Indeed, one can point to more than a few examples of a successful dynamic combination of parts into a larger whole within the process of EU integration, a larger whole that does not unify and homogenize the diversity of its parts, but rather, bolsters it. As an example, one can refer to the basic principles of EU law, which, through the judiciary of the EU court, have proven to be a dynamic motor for the creation of an understanding of the EU as a community of basic rights, and
not merely a confederation of states with their respective traditions. These traditions are not being negated or homogenized, but instead and moreover attain a differentiated meaning through a unified perspective, in which said unified perspective shows their relation to other traditions, cultures, and legal systems.
This example shows how the state as a member of the union does not receive its identity and sovereignty from a homogenizing and thus identity-building abstract category of nation, but instead from relating to other states through the perspective of unity. Altogether in the sense of Cusanus, diversity thus only becomes diverse through a perspective of unity, as it would otherwise be an unrelated sense of existing next to each other.
Buzzwords such as a „Europe of different speeds,“ „Europe à la carte“, or „integration of concentric circles“ stand for a flexible integration in which some states have come further in the process of unification. This variable grade of integration does, however, make the EU appear disintegrated and diverse exactly because of the striving for unity. More structural diversity demands a larger degree of similarity, solidarity, and loyalty. The Lisbon treaty explicitly respects the national identities of the member states, including the regional- and local self-administration and thus also the diversity of cultures within the states. Thus European integration is a dynamic process in which unity can only be considered under the protection of the diverse identities within Europe.

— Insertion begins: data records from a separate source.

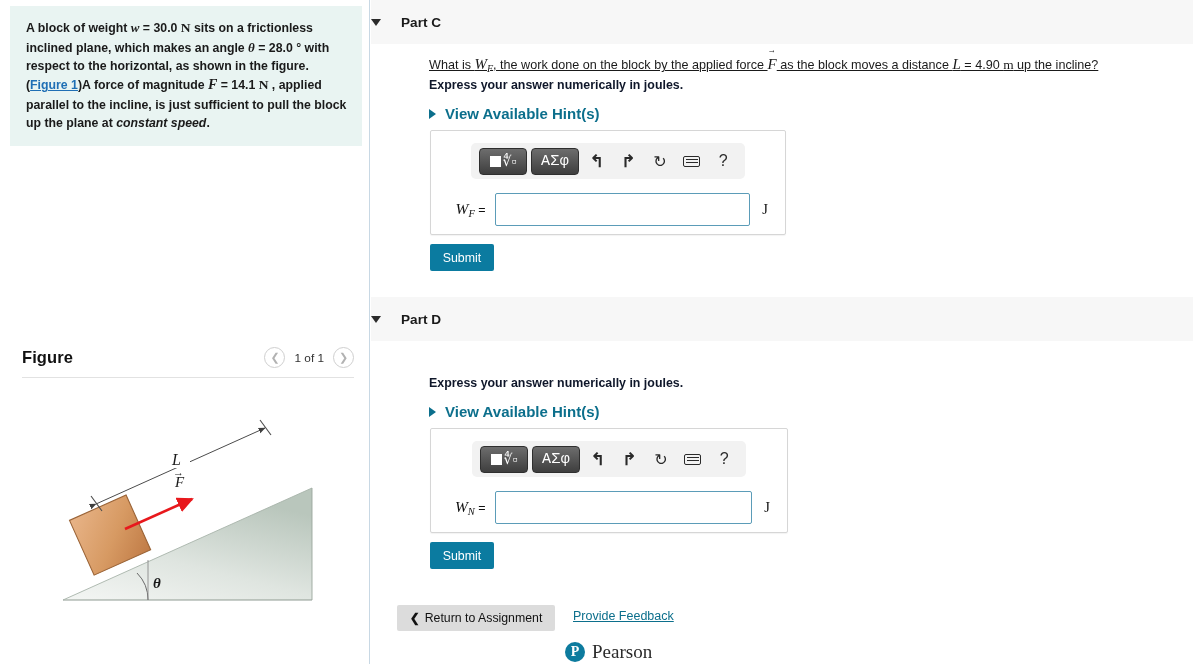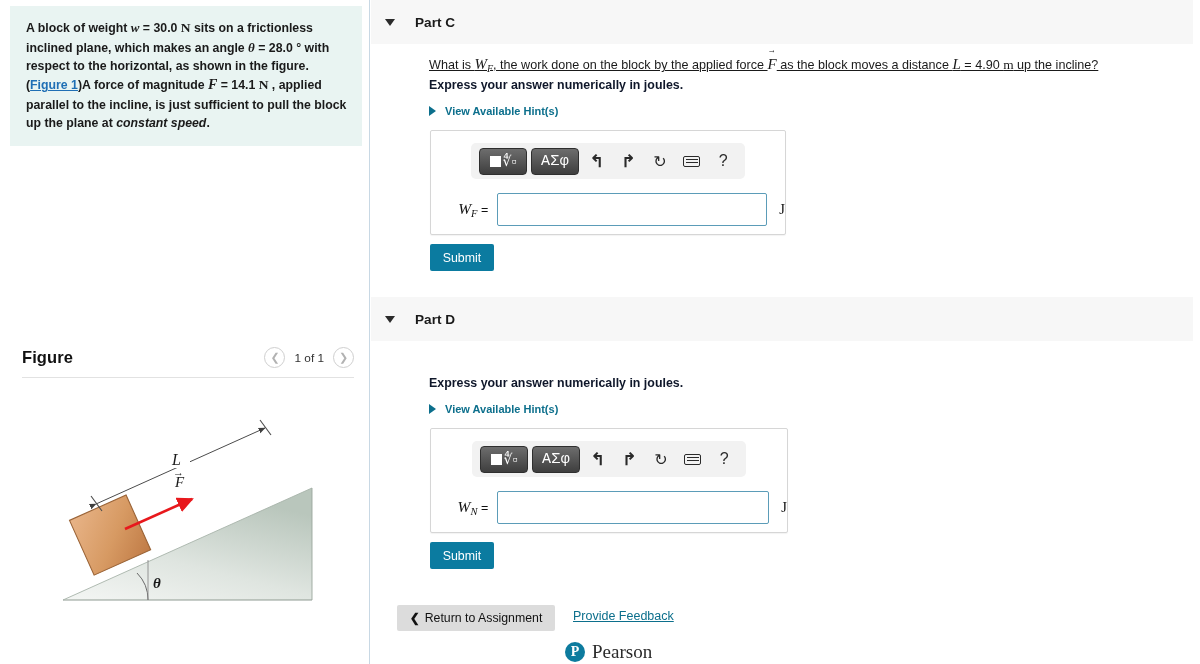--- a/index.html
+++ b/index.html
@@ -54,7 +54,7 @@
   .part-header {
     position: absolute; left: 0; width: 822px; height: 44px;
     background: #f7f7f7;
-    display: flex; align-items: center; padding-left: 14px;
+    display: flex; align-items: center; 
   }
   .caret-down {
     width: 0; height: 0; border-left: 5.5px solid transparent; border-right: 5.5px solid transparent;

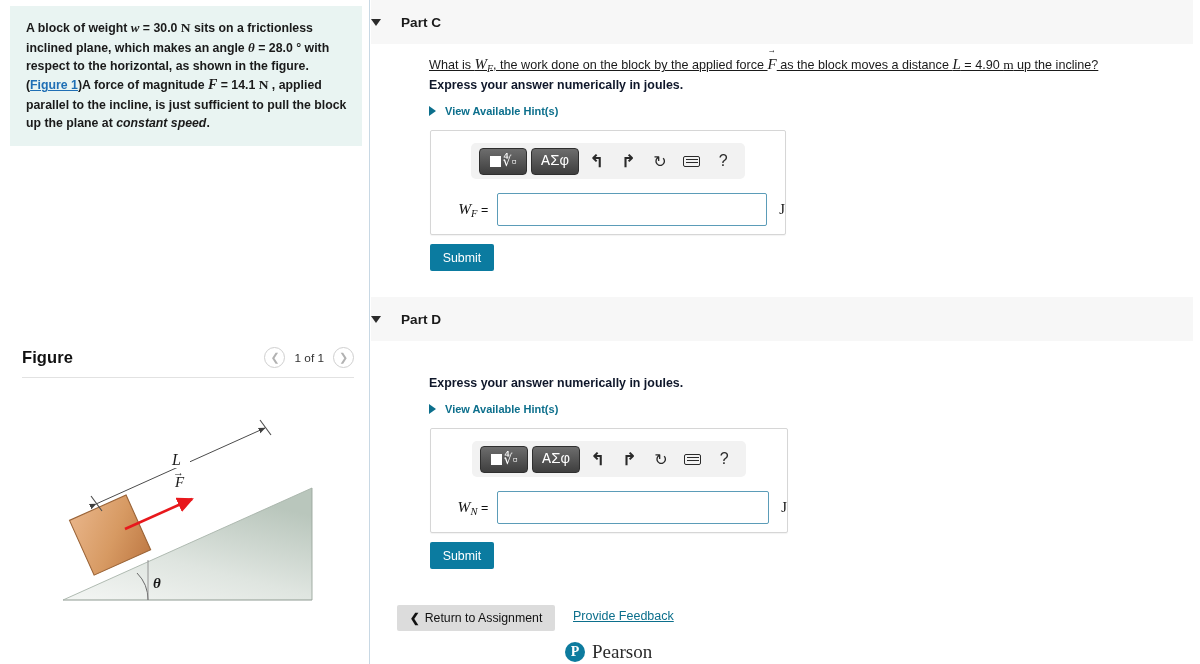--- a/index.html
+++ b/index.html
@@ -84,7 +84,7 @@
     width: 0; height: 0; border-top: 5px solid transparent; border-bottom: 5px solid transparent;
     border-left: 7px solid #0c6f8c;
   }
-  .hint-text { color: #0c6f8c; font-size: 11px; font-weight: bold; }
+  .hint-text { color: #0c6f8c; font-size: 15px; font-weight: bold; }
 
   
   .answer-card {

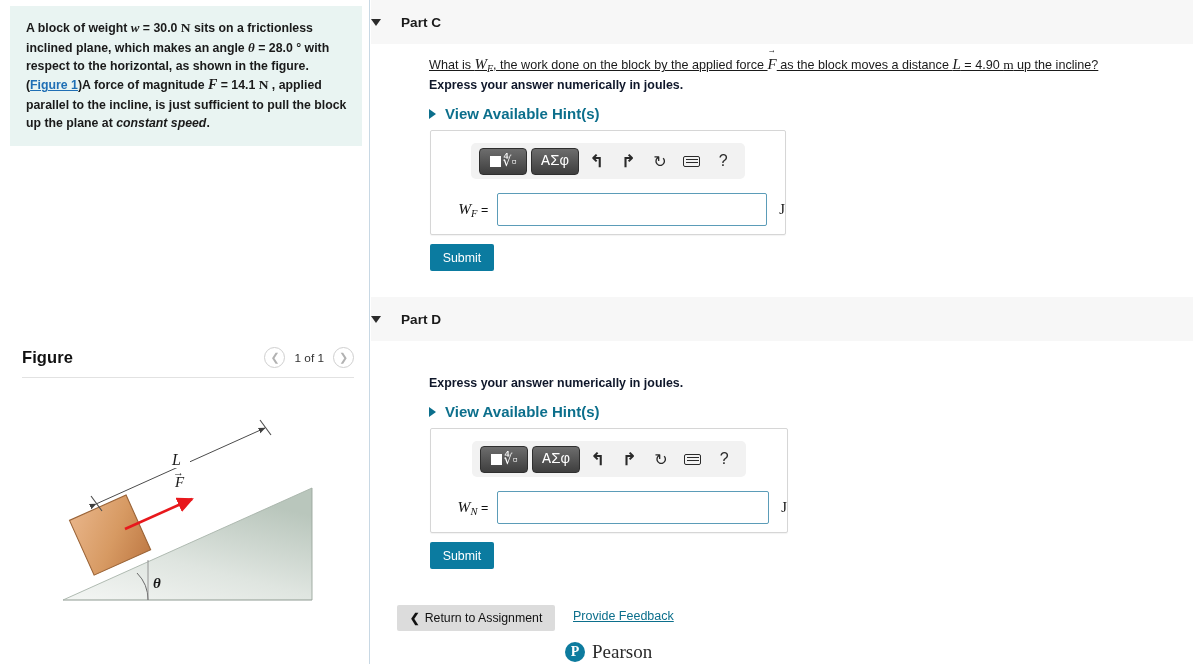--- a/index.html
+++ b/index.html
@@ -119,7 +119,7 @@
   }
   .kb-row { width: 12px; height: 1.4px; background: #2a2a2a; }
 
-  .ansrow { display: flex; align-items: center; margin: 14px 0 0 0; padding-left: 10px; }
+  .ansrow { display: flex; align-items: center; margin: 14px 17px 0 0; padding-left: 10px; }
   .ans-label {
     font-family: "Liberation Serif", serif; font-style: italic; font-size: 15.5px; color: #111;
     width: 48px; text-align: right; margin-right: 9px;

Cusanus’ idea of the spiritus conexionis in the sense of being an interpretive template for a spirit of European unity should be perceived as that dynamic model which allows for a European identity without competing with a national one. The spirit that unites Europe should thus be an interpretive template for the long overdue next step towards integration, namely a consolidation of European institutions into a post-national political union.